Clinicians express concerns over mental health care in Idaho

Clinicians express concerns over mental healthcare in Idaho

IDAHO FALLS, Idaho - As the country continues to inch closer to the possible fiscal cliff, another deadline is fast approaching.

Congress has just four days to override the sustainable growth rate for Medicaid, or physicians will see an average 27 percent cut in their Medicaid reimbursements.

If Congress does not act, rates for mental health services, for example, will be cut drastically and could put a lot of clinics out of business.

"People in Idaho are not getting serviced appropriately," said counselor Leslie Barton, M. Coun., LCPC, NCC. "They're not getting the mental health services that they need."

For Barton, yearly funding cuts are a reality of her profession.

But she said if mental health clinics, psychosocial rehab and developmental disabilities agencies keep getting neglected, there will be even bigger problems.  

"Idaho will not have the services to meet the folks with mental illness and we could possibly have another Connecticut tragedy here in Idaho... if we don't meet these people's needs and take care of them and help them," said Barton.

Free Spirit Counseling in Idaho Falls sees many patients on a daily basis.
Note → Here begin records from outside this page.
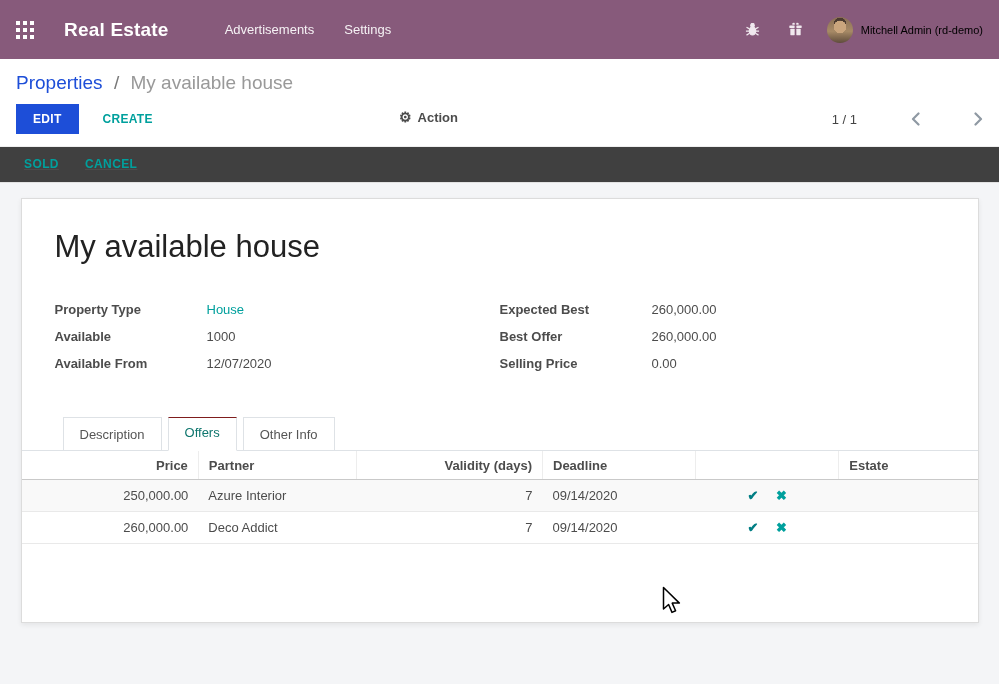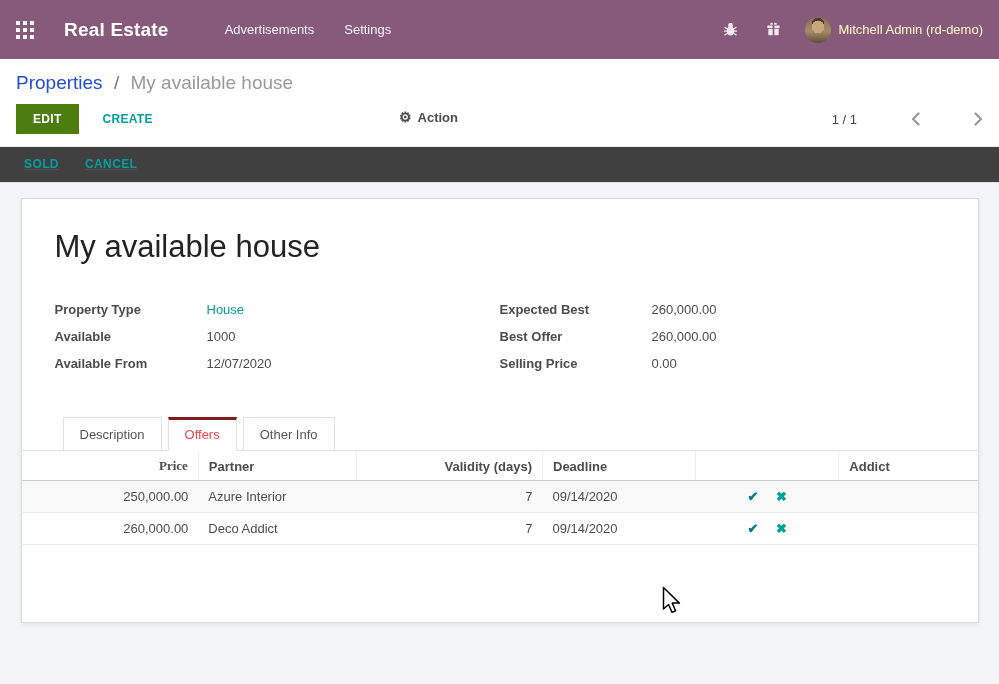--- a/index.html
+++ b/index.html
@@ -28,7 +28,7 @@
       radial-gradient(circle at 50% 26%, #4c3b30 0 26%, transparent 27%),
       linear-gradient(180deg,#8a6e55 0%, #a78a66 55%, #5f4c3c 100%);
   }
-  .username { font-size:13px; color:#fef9c3; cursor:pointer; }
+  .username { font-size:11px; color:#000000; cursor:pointer; }
 
   
   .breadcrumb-bar { background:#fff; padding:13px 16px 4px; font-size:19px; }

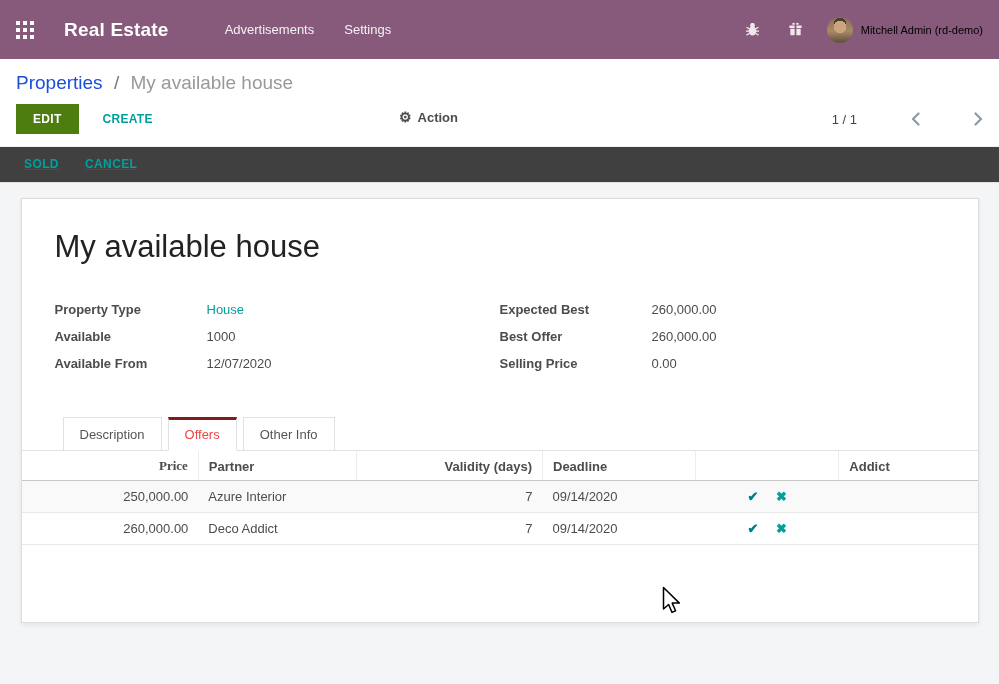--- a/index.html
+++ b/index.html
@@ -39,7 +39,7 @@
   
   .control-bar { background:#fff; position:relative; display:flex; align-items:center; padding:6px 16px 12px; }
   .btn-edit {
-    background:#4d7c0f; color:#fff; border:none; font-family:inherit;
+    background:#1d4ed8; color:#fff; border:none; font-family:inherit;
     font-size:12px; font-weight:700; letter-spacing:.3px; padding:8px 17px; cursor:pointer;
   }
   .btn-create {

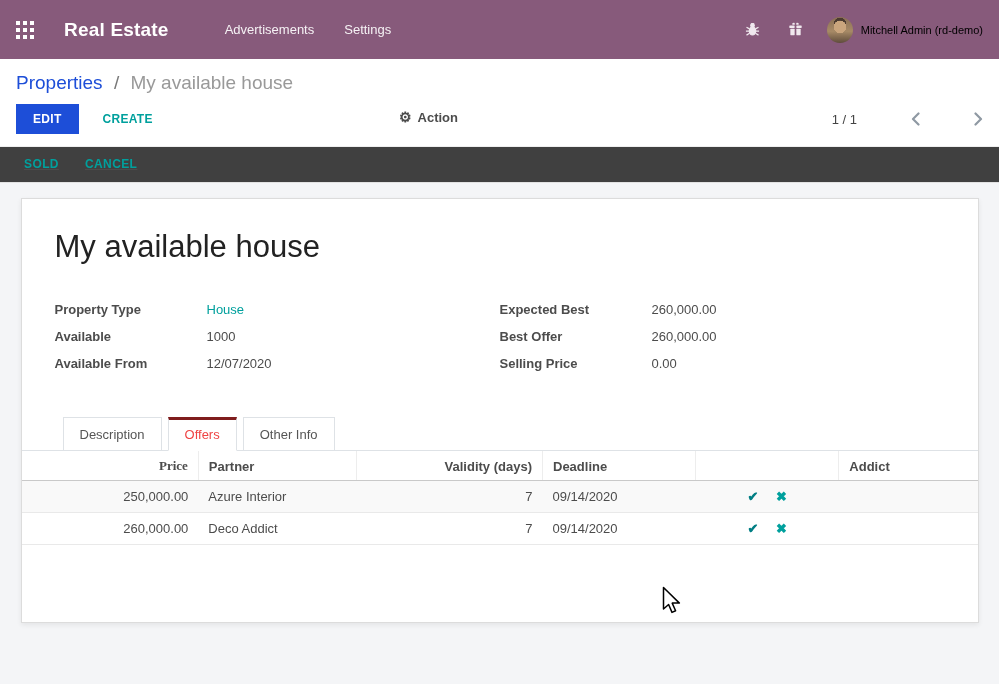--- a/index.html
+++ b/index.html
@@ -87,7 +87,7 @@
     font-size:13px; color:#555; padding:9px 16px 8px; margin-right:6px; cursor:pointer;
   }
   .tab.active {
-    border-top:3px solid #7f1d1d; padding-top:7px; color:#ef4444;
+    border-top:1px solid #7f1d1d; padding-top:7px; color:#0f766e;
     margin-bottom:-1px; border-bottom:1px solid #fff;
   }
 

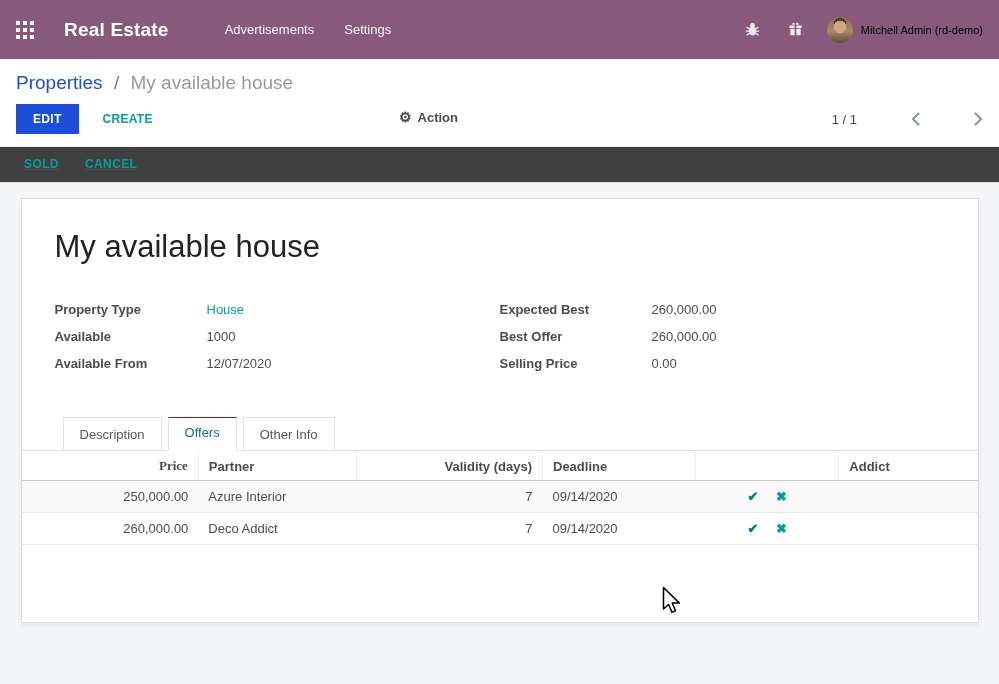--- a/index.html
+++ b/index.html
@@ -97,7 +97,7 @@
     font-weight:700; color:#4c4c4c; padding:7px 10px 6px;
     border-bottom:1px solid #c9c9c9; border-left:1px solid #ededed;
   }
-  .offers th:first-child { border-left:none;font-family:Liberation Serif, serif; }
+  .offers th:first-child { border-left:none; }
   .offers td { padding:8px 10px; color:#4c4c4c; }
   .offers tbody tr { border-bottom:1px solid #e9e9e9; }
   .offers tbody tr:nth-child(odd) { background:#f9f9f9; }

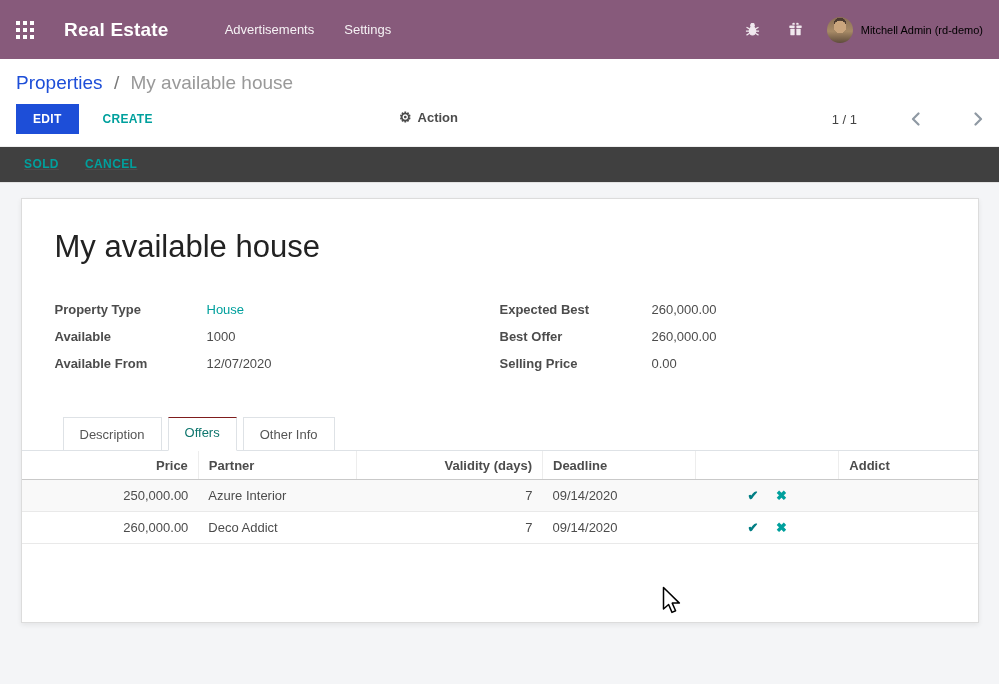--- a/index.html
+++ b/index.html
@@ -242,7 +242,7 @@
           <th class="al-r">Validity (days)</th>
           <th class="al-l">Deadline</th>
           <th class="al-c"></th>
-          <th class="al-l">Addict</th>
+          <th class="al-l">Estate</th>
         </tr>
       </thead>
       <tbody>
The majority of whom, would be affected by these cuts.

"We have, as a mental health clinic, an influx of patients," said Caryl Frugoli, LPN, LCSW. "What their main concern is, am I going to have services? They're scared. They don't know where they're going to go."

But the Idaho Department of Health and Welfare remains hopefull Congress will act very soon or within the first of the year.  

"Usually if they do it after the first of the year, then they make it retroactive to the first of the year," said Tom Shanahan, Idaho Department of Health and Welfare spokesperson. "That's what we're anticipating and hopefully that'll happen.

"We're going to be there for them. We're going to go through changes. That's the one thing that's constant, is change. But Idaho needs to step up."

According to the Medical Group Management Association, 45 percent of doctors would cut back on new Medicare appointments if the cuts take effect January 1st.

There are really only two business days for Congress to make a decision, and one of those is preholiday.